Output verbatim the line with "discount: 20% = 1629.00 -> 20% = 1746.60" together with every line beneath it, ending at the last line of the entries.

── Recorded information

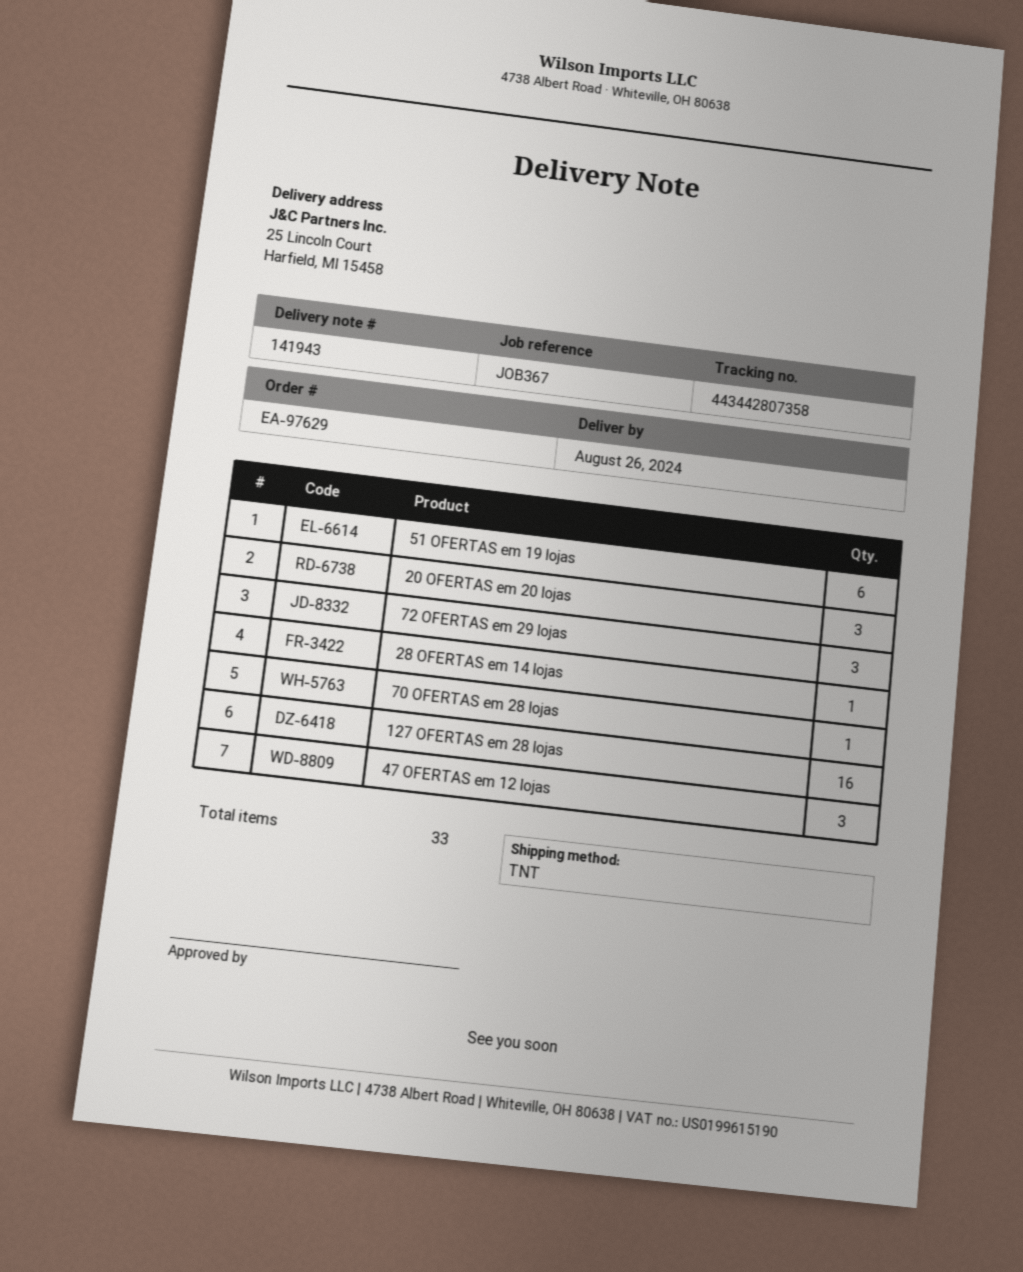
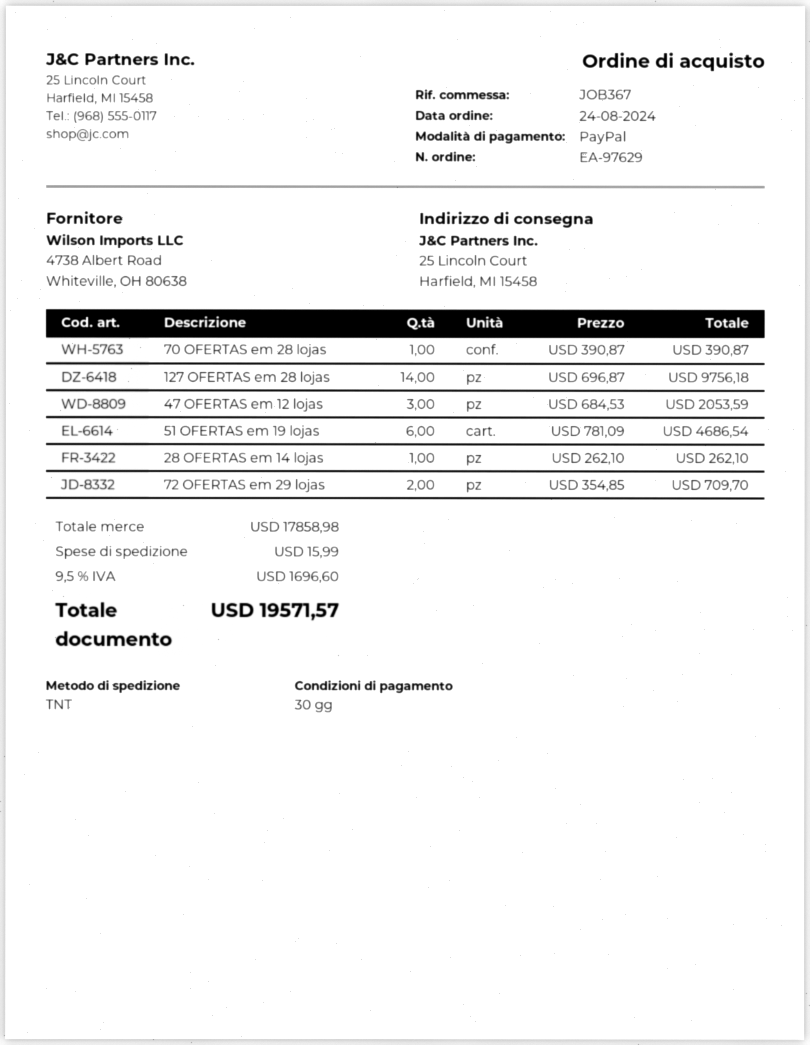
20 OFERTAS em 20 lojas: 3 -> none
72 OFERTAS em 29 lojas: 3 -> 2
127 OFERTAS em 28 lojas: 16 -> 14

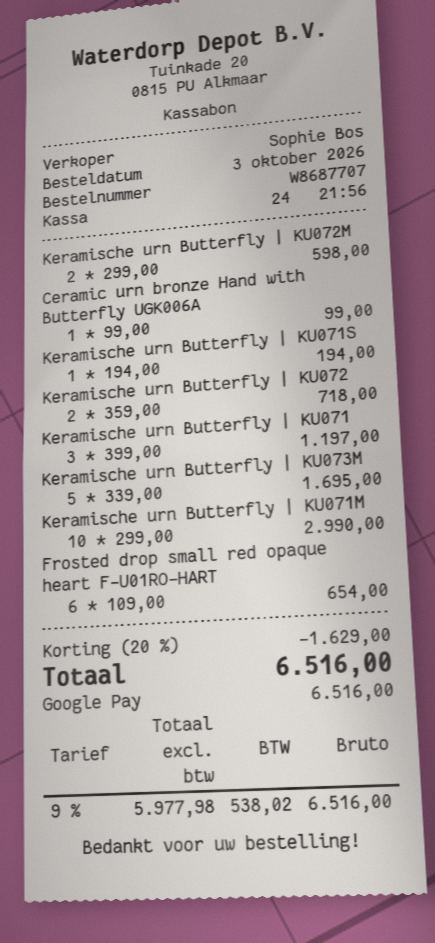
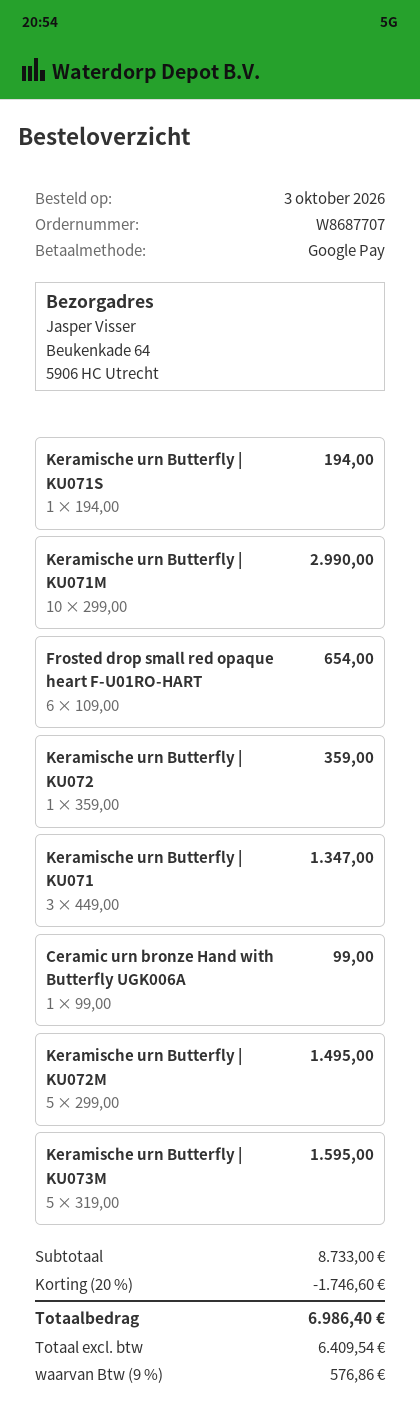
Keramische urn Butterfly | KU072M: 2 x 299.00 = 598.00 -> 5 x 299.00 = 1495.00
Keramische urn Butterfly | KU072: 2 x 359.00 = 718.00 -> 1 x 359.00 = 359.00
Keramische urn Butterfly | KU071: 3 x 399.00 = 1197.00 -> 3 x 449.00 = 1347.00
Keramische urn Butterfly | KU073M: 5 x 339.00 = 1695.00 -> 5 x 319.00 = 1595.00
discount: 20% = 1629.00 -> 20% = 1746.60
net: 5977.98 -> 6409.54
tax: 9% = 538.02 -> 9% = 576.86
total: 6516.00 -> 6986.40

────

**Exercise result**
discount: 20% = 1629.00 -> 20% = 1746.60
net: 5977.98 -> 6409.54
tax: 9% = 538.02 -> 9% = 576.86
total: 6516.00 -> 6986.40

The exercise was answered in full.